# Problem statement:
Collect the lines of the entries where "size" shows up.

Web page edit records
#####
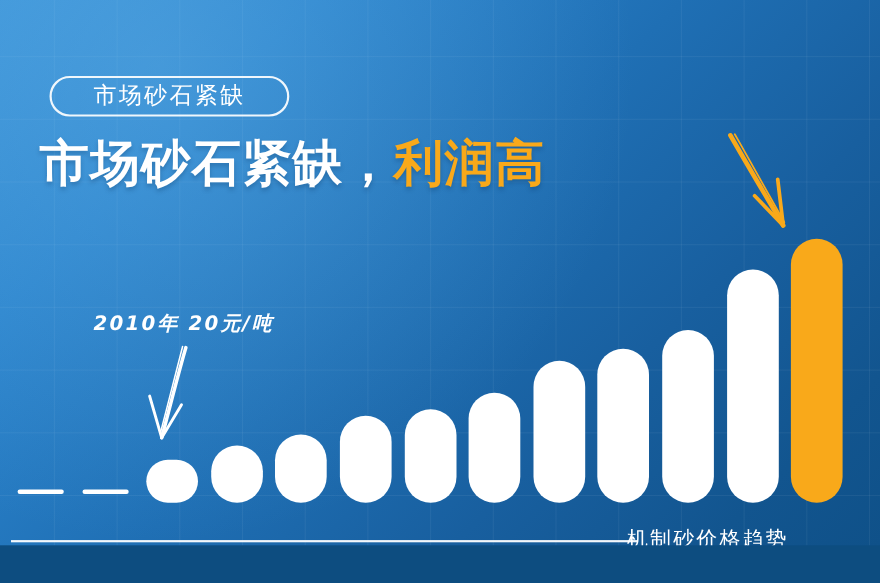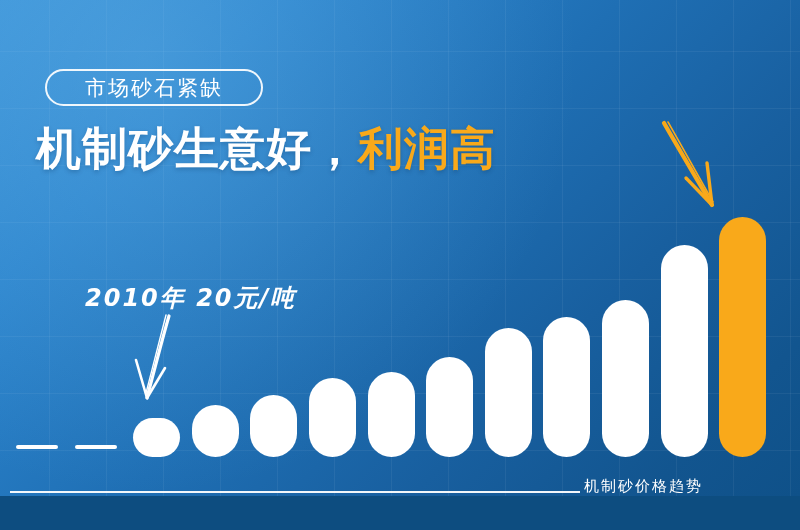--- a/index.html
+++ b/index.html
@@ -154,7 +154,7 @@
   </div>
 
   <div class="headline">
-    <span class="w">机制砂生意好，</span><span class="o">利润高</span>
+    <span class="w">市场砂石紧缺，</span><span class="o">利润高</span>
   </div>
 
   <div class="anno" id="anno-2010">2010年  20元/吨</div>

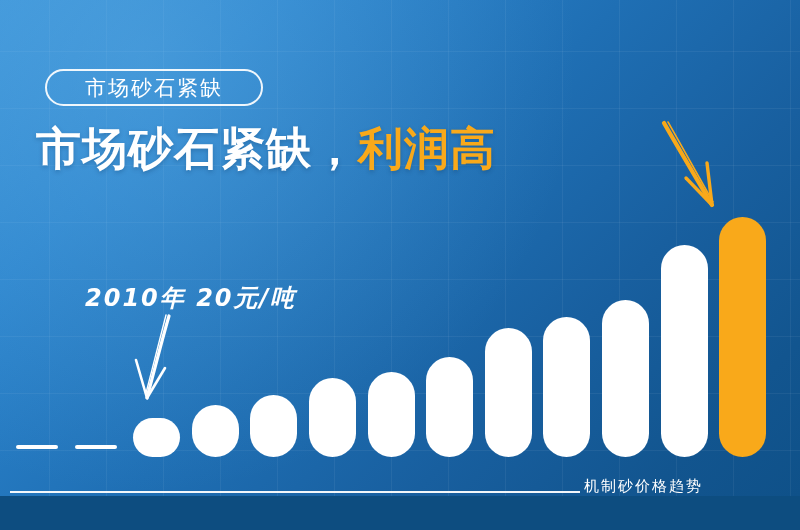--- a/index.html
+++ b/index.html
@@ -85,7 +85,7 @@
     left: 85px;
     top: 282px;
     color: #ffffff;
-    font-size: 24px;
+    font-size: 18px;
   }
   #anno-2020 {
     left: 492px;

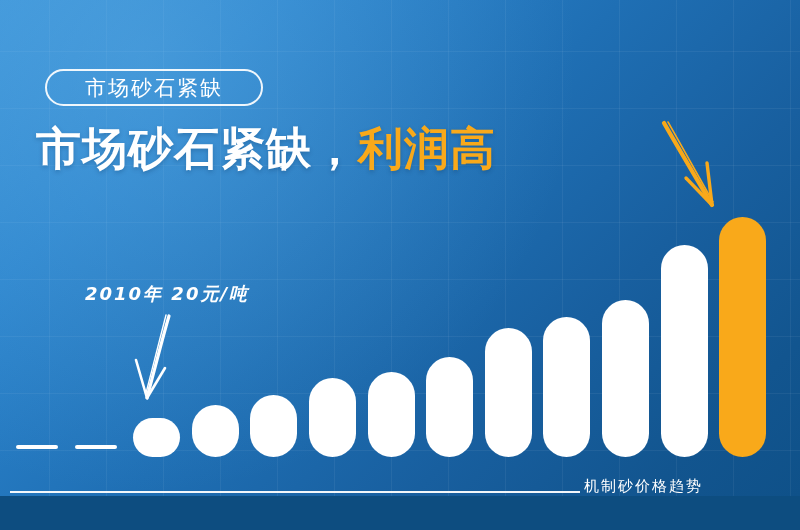--- a/index.html
+++ b/index.html
@@ -132,10 +132,10 @@
   }
   #footer-label {
     position: absolute;
-    left: 584px;
+    left: 570px;
     top: 477px;
     color: #ffffff;
-    font-size: 15px;
+    font-size: 19px;
     letter-spacing: 2px;
     white-space: nowrap;
     text-align: right;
#####
# Result of the exercise:
-    font-size: 24px;
+    font-size: 18px;
-    font-size: 15px;
+    font-size: 19px;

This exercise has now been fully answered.